STUDY MATERIAL Start Marker

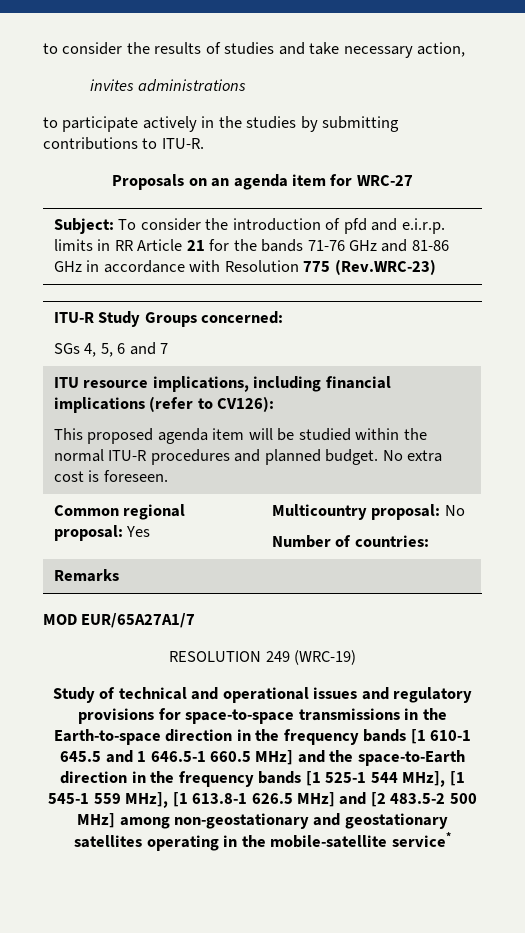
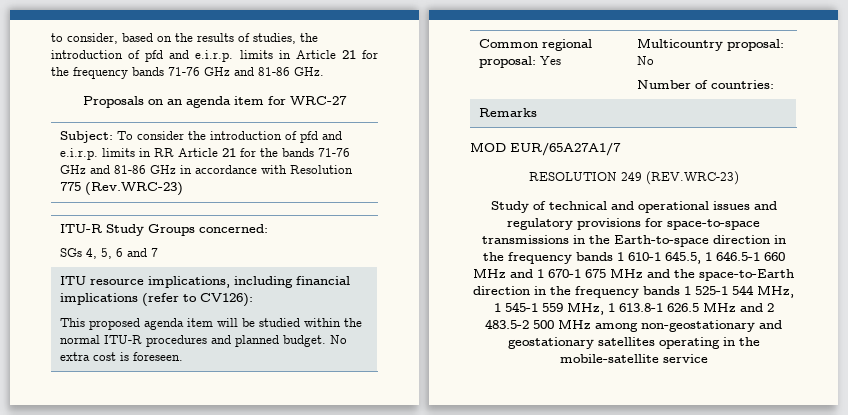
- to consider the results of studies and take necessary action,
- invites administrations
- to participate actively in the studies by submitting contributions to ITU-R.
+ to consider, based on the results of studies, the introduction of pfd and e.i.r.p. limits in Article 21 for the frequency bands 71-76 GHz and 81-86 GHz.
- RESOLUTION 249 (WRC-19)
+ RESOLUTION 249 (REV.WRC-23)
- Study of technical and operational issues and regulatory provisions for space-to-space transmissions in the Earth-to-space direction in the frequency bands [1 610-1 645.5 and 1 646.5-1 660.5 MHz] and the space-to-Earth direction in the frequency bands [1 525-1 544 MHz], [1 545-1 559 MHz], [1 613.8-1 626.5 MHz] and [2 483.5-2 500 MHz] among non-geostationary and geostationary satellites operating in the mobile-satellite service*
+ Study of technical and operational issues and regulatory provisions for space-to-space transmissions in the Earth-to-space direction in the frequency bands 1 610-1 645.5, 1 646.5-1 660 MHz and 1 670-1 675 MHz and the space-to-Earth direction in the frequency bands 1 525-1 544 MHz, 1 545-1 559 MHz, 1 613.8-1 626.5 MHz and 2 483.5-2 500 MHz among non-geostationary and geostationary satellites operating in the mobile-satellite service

STUDY MATERIAL End Marker

All of the records above are to be written out exactly, minus their images.

- to consider the results of studies and take necessary action,
- invites administrations
- to participate actively in the studies by submitting contributions to ITU-R.
+ to consider, based on the results of studies, the introduction of pfd and e.i.r.p. limits in Article 21 for the frequency bands 71-76 GHz and 81-86 GHz.
- RESOLUTION 249 (WRC-19)
+ RESOLUTION 249 (REV.WRC-23)
- Study of technical and operational issues and regulatory provisions for space-to-space transmissions in the Earth-to-space direction in the frequency bands [1 610-1 645.5 and 1 646.5-1 660.5 MHz] and the space-to-Earth direction in the frequency bands [1 525-1 544 MHz], [1 545-1 559 MHz], [1 613.8-1 626.5 MHz] and [2 483.5-2 500 MHz] among non-geostationary and geostationary satellites operating in the mobile-satellite service*
+ Study of technical and operational issues and regulatory provisions for space-to-space transmissions in the Earth-to-space direction in the frequency bands 1 610-1 645.5, 1 646.5-1 660 MHz and 1 670-1 675 MHz and the space-to-Earth direction in the frequency bands 1 525-1 544 MHz, 1 545-1 559 MHz, 1 613.8-1 626.5 MHz and 2 483.5-2 500 MHz among non-geostationary and geostationary satellites operating in the mobile-satellite service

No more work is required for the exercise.